CORPUS CHRISTI, Texas – Right around the 4th of July holiday is one of the most popular times for vacations, when many Texas families pack up and head for the lake or the beach to beat the heat.
Anyone who spends too much time in the hot sun can fall victim to a heat-related illness, especially people who aren’t used to extreme heat and humidity.
Dr. Don Bucklin, regional medical director for U.S. Healthworks, says normally, your body cools itself off by sweating – but during hot weather, particularly with high humidity, sweating sometimes isn’t enough. He says hydration is the key.
“You have to be ahead on hydration,” he says. “You can’t wait until you’re really, really thirsty, or feel sick and then hydrate, because you’ve already waited too long.”
When heat illness hits, he says, cramps are usually the first sign, followed by intense sweating, nausea, and headache.

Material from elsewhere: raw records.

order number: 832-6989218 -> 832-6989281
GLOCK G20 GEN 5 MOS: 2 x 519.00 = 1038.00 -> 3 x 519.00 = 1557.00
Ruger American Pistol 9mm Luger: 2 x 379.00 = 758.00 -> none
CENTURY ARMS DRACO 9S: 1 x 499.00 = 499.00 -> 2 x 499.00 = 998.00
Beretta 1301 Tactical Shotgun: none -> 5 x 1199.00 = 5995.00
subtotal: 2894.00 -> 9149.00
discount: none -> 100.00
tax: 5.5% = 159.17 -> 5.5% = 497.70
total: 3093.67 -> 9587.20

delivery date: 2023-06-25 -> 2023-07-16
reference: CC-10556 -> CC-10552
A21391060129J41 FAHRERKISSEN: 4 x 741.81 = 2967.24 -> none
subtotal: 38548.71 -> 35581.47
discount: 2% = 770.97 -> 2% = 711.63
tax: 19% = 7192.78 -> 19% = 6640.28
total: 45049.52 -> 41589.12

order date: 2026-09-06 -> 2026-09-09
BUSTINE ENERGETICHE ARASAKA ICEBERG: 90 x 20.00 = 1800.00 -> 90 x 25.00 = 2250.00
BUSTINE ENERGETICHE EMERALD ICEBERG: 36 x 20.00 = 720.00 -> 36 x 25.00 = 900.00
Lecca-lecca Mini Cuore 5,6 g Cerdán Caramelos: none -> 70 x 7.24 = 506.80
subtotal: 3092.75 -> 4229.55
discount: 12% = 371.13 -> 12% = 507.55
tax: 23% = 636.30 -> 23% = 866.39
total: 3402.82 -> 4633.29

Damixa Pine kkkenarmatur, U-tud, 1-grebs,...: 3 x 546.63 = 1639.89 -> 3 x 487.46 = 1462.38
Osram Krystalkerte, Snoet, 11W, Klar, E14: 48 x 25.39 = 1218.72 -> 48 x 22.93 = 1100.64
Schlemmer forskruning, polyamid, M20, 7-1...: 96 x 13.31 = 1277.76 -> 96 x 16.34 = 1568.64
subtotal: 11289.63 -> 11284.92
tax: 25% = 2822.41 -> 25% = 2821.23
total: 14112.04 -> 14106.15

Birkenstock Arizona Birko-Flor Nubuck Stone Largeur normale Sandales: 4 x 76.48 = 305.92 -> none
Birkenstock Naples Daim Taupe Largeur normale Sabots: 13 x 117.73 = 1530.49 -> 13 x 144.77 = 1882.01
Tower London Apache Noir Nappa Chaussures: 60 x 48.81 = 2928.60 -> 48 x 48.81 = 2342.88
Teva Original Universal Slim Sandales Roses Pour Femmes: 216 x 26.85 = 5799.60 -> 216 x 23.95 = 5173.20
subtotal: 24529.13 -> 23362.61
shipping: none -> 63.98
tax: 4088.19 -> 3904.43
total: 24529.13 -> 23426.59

Heat stroke, also known as sun stroke, is the most dangerous and happens when a person’s internal body temperature starts to rise.
Bucklin says it’s best to hydrate with water or sports drinks that replace electrolytes – and to avoid sodas, beer and other forms of alcohol.
He says some people are more susceptible to heat illnesses than others, including those working outdoors, folks who are very young or elderly, and those who are overweight. Concerns also increase for chronic alcoholics and people who take some types of medications.
“Certain tranquilizers, certain antihypertensives make you more susceptible to it, because they change the fluid balance in your body,” he explains. “The other thing is, if you are older, your fluid system is less tolerant of big swings.”
People who have a heat stroke have body temperatures that can reach 104 degrees and higher. Bucklin says in those cases, it is a medical issue and a trip to the emergency room is mandatory.